▶ PROVIDED MATERIAL:
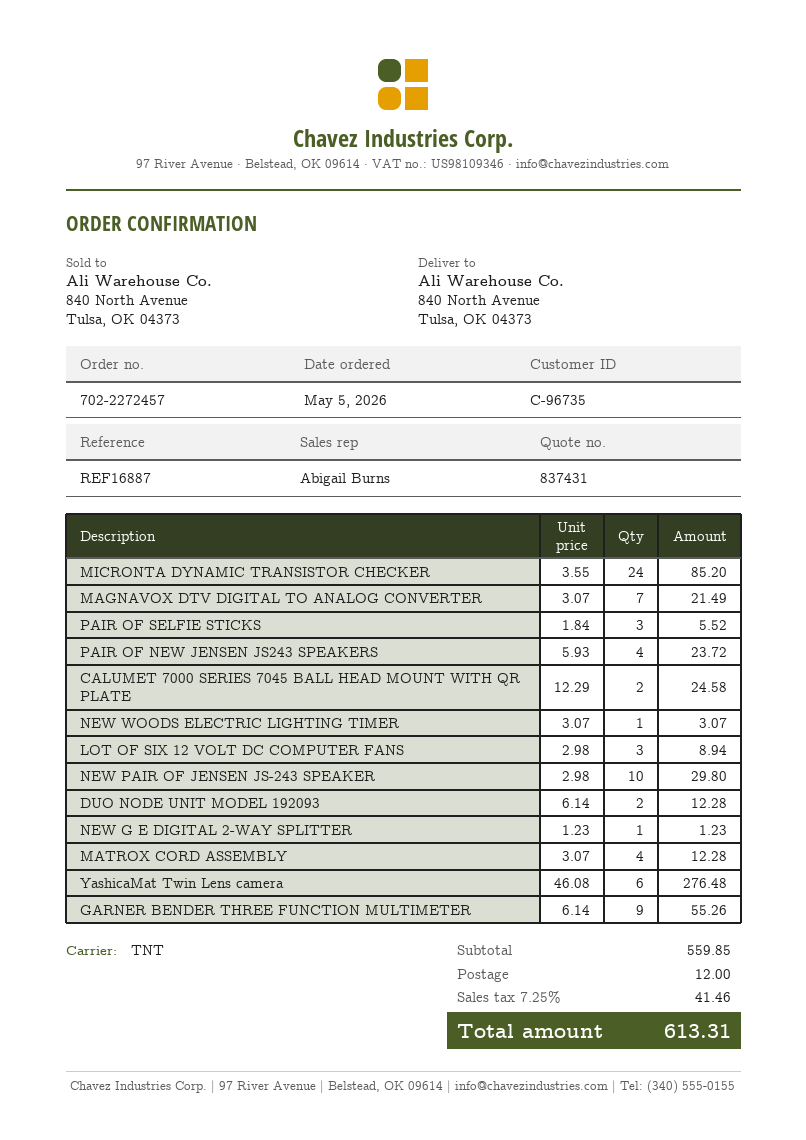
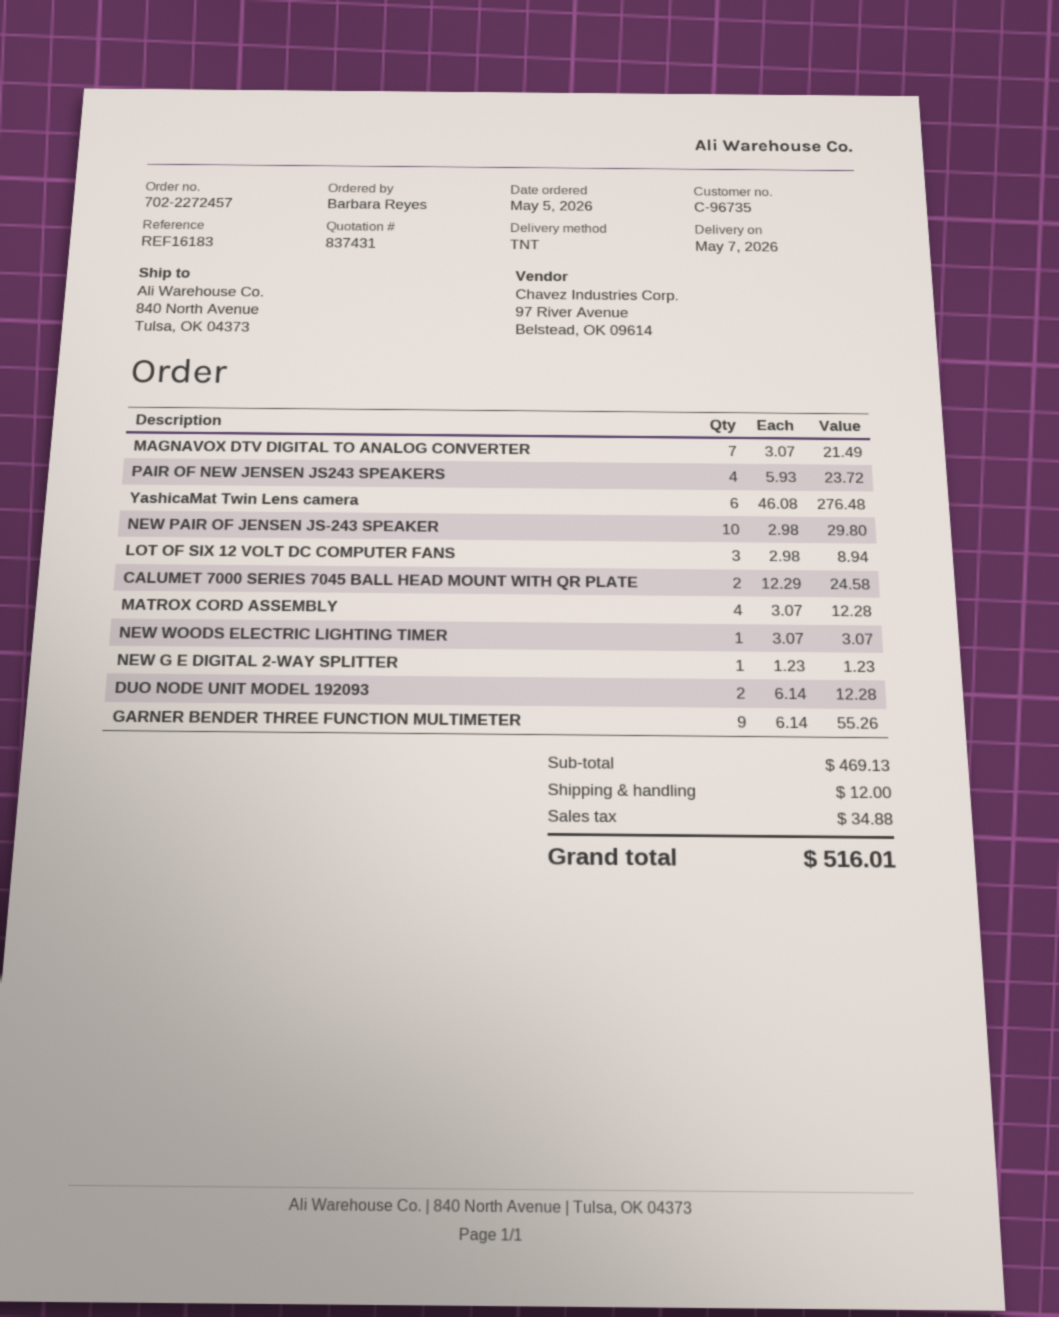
reference: REF16887 -> REF16183
MICRONTA DYNAMIC TRANSISTOR CHECKER: 24 x 3.55 = 85.20 -> none
PAIR OF SELFIE STICKS: 3 x 1.84 = 5.52 -> none
subtotal: 559.85 -> 469.13
tax: 41.46 -> 34.88
total: 613.31 -> 516.01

▶ WORK TO COMPLETE: Within the data above, find the lines that contain the word "none" and copy each of them.

▶ RESULT BELOW:
MICRONTA DYNAMIC TRANSISTOR CHECKER: 24 x 3.55 = 85.20 -> none
PAIR OF SELFIE STICKS: 3 x 1.84 = 5.52 -> none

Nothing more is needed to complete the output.